+++ Records shown

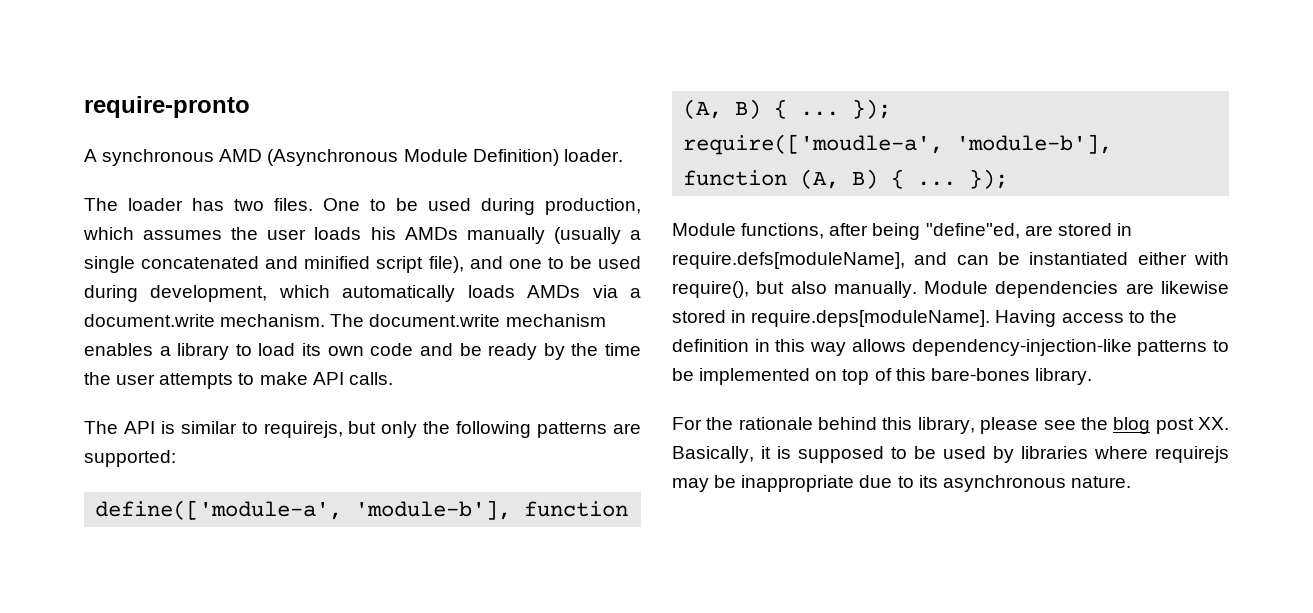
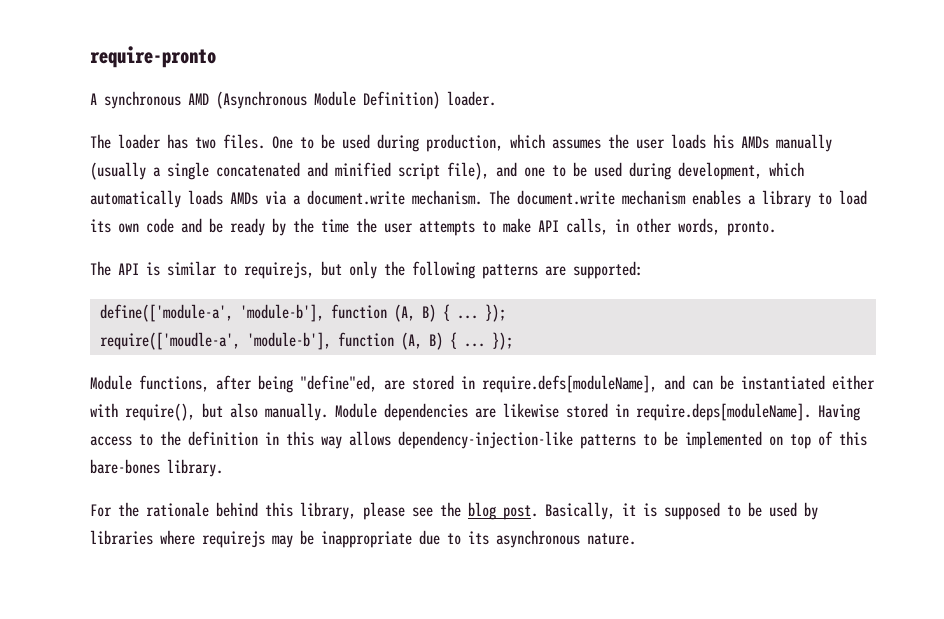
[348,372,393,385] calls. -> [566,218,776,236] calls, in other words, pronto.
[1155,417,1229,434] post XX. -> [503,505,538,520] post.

++++++
+++ Records shown

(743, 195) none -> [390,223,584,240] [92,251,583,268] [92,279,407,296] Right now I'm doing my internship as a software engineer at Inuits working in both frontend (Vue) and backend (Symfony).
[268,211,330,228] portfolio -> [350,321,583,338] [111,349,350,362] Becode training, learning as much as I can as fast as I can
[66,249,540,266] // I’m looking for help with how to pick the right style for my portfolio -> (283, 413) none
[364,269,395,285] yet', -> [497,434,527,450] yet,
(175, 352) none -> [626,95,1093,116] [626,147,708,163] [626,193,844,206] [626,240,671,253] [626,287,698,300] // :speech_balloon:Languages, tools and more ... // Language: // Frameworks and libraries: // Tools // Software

++++++
+++ Records shown

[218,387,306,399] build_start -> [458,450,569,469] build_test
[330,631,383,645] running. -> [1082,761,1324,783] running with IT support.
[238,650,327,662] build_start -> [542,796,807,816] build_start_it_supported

++++++

▶ Exercise objective:
Quote the listing above, but only from the line that shows "[348,372,393,385] calls. ->" through the line that shows "[1155,417,1229,434] post XX.".

▶ Answer for this exercise:
[348,372,393,385] calls. -> [566,218,776,236] calls, in other words, pronto.
[1155,417,1229,434] post XX. -> [503,505,538,520] post.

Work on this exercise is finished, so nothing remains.